Escape the Room opening at Oakbrook Center this month
A national escape room, one of the fastest-growing forms of entertainment, is planning to open at Oakbrook Center later this month.
The exact opening date for Escape The Room has not yet been set, said company spokesman Garret Heinrich. He said that the suburban location will join 21 other locations across the U.S. The concept involves a small group of people who are locked in a room for an hour. They search for a way out by answering trivia questions, solving puzzles or scanning the room for a secret door.
The Oak Brook location will open with five “technology advanced” rooms during the launch and then add another four rooms. These rooms have garnered more than 5,000 Five Star reviews throughout the country, company officials said. Examples of the mysteries available include saving a city by stopping a meltdown in 3 Mile Island, and traveling through time and trying to get back to present day in the Clock Tower.

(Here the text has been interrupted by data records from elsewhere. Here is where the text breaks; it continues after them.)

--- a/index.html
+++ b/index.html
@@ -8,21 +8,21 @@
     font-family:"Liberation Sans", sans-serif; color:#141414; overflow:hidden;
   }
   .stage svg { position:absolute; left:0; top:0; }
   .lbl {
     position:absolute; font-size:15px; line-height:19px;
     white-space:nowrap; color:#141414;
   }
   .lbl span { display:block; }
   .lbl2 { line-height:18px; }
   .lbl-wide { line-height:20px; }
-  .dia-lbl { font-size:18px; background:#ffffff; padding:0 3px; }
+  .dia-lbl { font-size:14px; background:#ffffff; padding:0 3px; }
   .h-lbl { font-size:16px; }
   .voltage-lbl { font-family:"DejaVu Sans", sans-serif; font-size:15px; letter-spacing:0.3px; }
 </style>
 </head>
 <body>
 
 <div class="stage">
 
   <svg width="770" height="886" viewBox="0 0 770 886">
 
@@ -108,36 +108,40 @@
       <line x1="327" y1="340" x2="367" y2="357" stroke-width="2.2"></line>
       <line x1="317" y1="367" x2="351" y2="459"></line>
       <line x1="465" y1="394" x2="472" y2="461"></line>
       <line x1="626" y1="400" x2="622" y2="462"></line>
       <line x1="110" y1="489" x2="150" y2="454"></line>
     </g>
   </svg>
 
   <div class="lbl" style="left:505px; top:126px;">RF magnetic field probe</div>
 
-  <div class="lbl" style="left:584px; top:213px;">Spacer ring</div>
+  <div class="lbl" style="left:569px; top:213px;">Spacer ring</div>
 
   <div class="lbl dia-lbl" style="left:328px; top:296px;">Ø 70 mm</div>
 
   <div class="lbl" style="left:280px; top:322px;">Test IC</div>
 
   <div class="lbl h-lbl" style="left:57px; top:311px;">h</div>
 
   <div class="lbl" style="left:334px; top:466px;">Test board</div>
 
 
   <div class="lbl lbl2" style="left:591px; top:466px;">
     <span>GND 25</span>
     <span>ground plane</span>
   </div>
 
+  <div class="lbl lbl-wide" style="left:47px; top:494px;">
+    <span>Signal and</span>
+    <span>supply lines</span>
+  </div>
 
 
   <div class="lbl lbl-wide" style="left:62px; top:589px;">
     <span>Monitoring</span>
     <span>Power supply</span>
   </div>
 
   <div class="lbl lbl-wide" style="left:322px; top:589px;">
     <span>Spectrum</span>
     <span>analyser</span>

Tickets are $28 a person Sundays through Thursdays and $30 a person Fridays and Saturdays, Heinrich said. Guests will be able to book reservations online at EscapeTheRoom.com/Chicago.
Escape rooms are a form of immersive reality entertainment designed for participants of all ages. The themed games are live action puzzles in which players utilize clues to complete a mission or escape the room in 60 minutes or less. Corporations have also discovered escape rooms for team-building and communication exercises.
Escape The Room was created by Victor Blake In New York City in 2013 and has expanded to 22 locations in cities including Albuquerque, Atlanta, Boston, Dallas, Detroit, Indianapolis, Milwaukee, Minneapolis, New York, Pittsburgh, San Antonio, Scottsdale and St. Louis. Escape The Room is projected to host nearly 900,000 patrons in 2018 and prides itself on being a premier family friendly immersive experience, company officials said.
An offshoot of video gaming, escape rooms were developed about 10 years ago in Japan and have become popular in the last five years in the United States.